Overall however, oxtails offer several advantages for health and can fit well into a variety of diet approaches, especially with proper portion control and home cooking methods.

Tips for cooking oxtails

Here are some tips for preparing healthy, diet-friendly oxtail dishes:

– Braise, stew or slow cook in a crockpot with plenty of liquid for at least 3 hours until the meat falls off the bone. This breaks down the collagen into gelatin.

– Remove the fatty outer membrane for lower saturated fat. Leave on the bones and cartilage for collagen content.

– Use lower sodium broth or stock and limit added salt to keep sodium levels moderate.

– Skip breading or deep frying preparation methods and opt for stewing in broth or slow roasting.

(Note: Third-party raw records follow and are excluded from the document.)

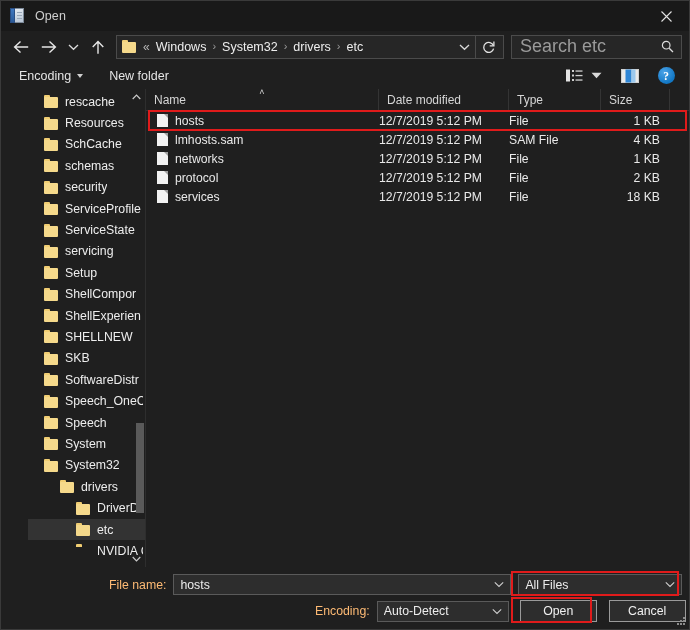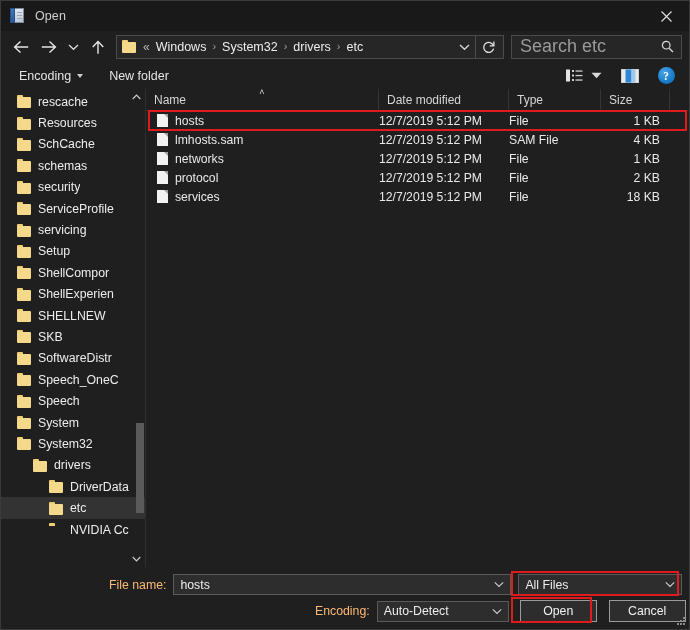--- a/index.html
+++ b/index.html
@@ -127,20 +127,21 @@
   }
 
   
   .body-split { flex:1 1 auto; display:flex; min-height:0; }
 
   
   .navpane {
     width: 145px; flex:0 0 145px; position:relative;
     background:#1f1f1f; overflow:hidden;
     border-right: 1px solid #2e2e2e;
+    padding-left: 27px;
   }
   .nav-scrollup, .nav-scrolldown {
     position:absolute; right:2px; width:13px; height:13px;
     display:flex; align-items:center; justify-content:center; color:#cacaca; z-index:3;
   }
   .nav-scrollup { top: 1px; }
   .nav-scrolldown { bottom: 2px; }
   .nav-list { padding-top: 2px; }
   .nav-item {
     height: 21.4px; display:flex; align-items:center; white-space:nowrap;
@@ -383,20 +384,27 @@
               <div class="body"></div>
             </div>
             <span class="nav-label">security</span>
           </div>
           <div class="nav-item">
             <div class="nav-folder" style="margin-left: 16px;">
               <div class="tab"></div>
               <div class="body"></div>
             </div>
             <span class="nav-label">ServiceProfile</span>
+          </div>
+          <div class="nav-item">
+            <div class="nav-folder" style="margin-left: 16px;">
+              <div class="tab"></div>
+              <div class="body"></div>
+            </div>
+            <span class="nav-label">ServiceState</span>
           </div>
           <div class="nav-item">
             <div class="nav-folder" style="margin-left: 16px;">
               <div class="tab"></div>
               <div class="body"></div>
             </div>
             <span class="nav-label">servicing</span>
           </div>
           <div class="nav-item">
             <div class="nav-folder" style="margin-left: 16px;">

– Try using antioxidant-rich spices like garlic, onions, thyme, allspice, bay leaves and chili powder to boost flavor without added fat, salt or sugar.

– Pair oxtail stew with riced cauliflower instead of starchy rice or potatoes. Serve over a salad for extra veggies.

– Skip high fat, high carb sides like macaroni and cheese, corn bread or biscuits and opt for lower calorie options.

– Make a batch of oxtail stew and portion it out for easy grab-and-go lunches and dinners all week long.


Oxtails offer a powerhouse combination of protein, essential vitamins and minerals, and collagen. Their lean protein and low carb, low calorie nutritional profile allows them to fit well into diet plans centered around meat and vegetables like paleo, keto, low carb, or flexitarian. Choosing oxtails over higher fat cuts of beef can aid weight loss goals. Their collagen may provide gut and joint health benefits as well. With mindful portion sizes and healthy cooking methods, oxtails can be a delicious and diet-friendly change from everyday chicken, fish and steak routines.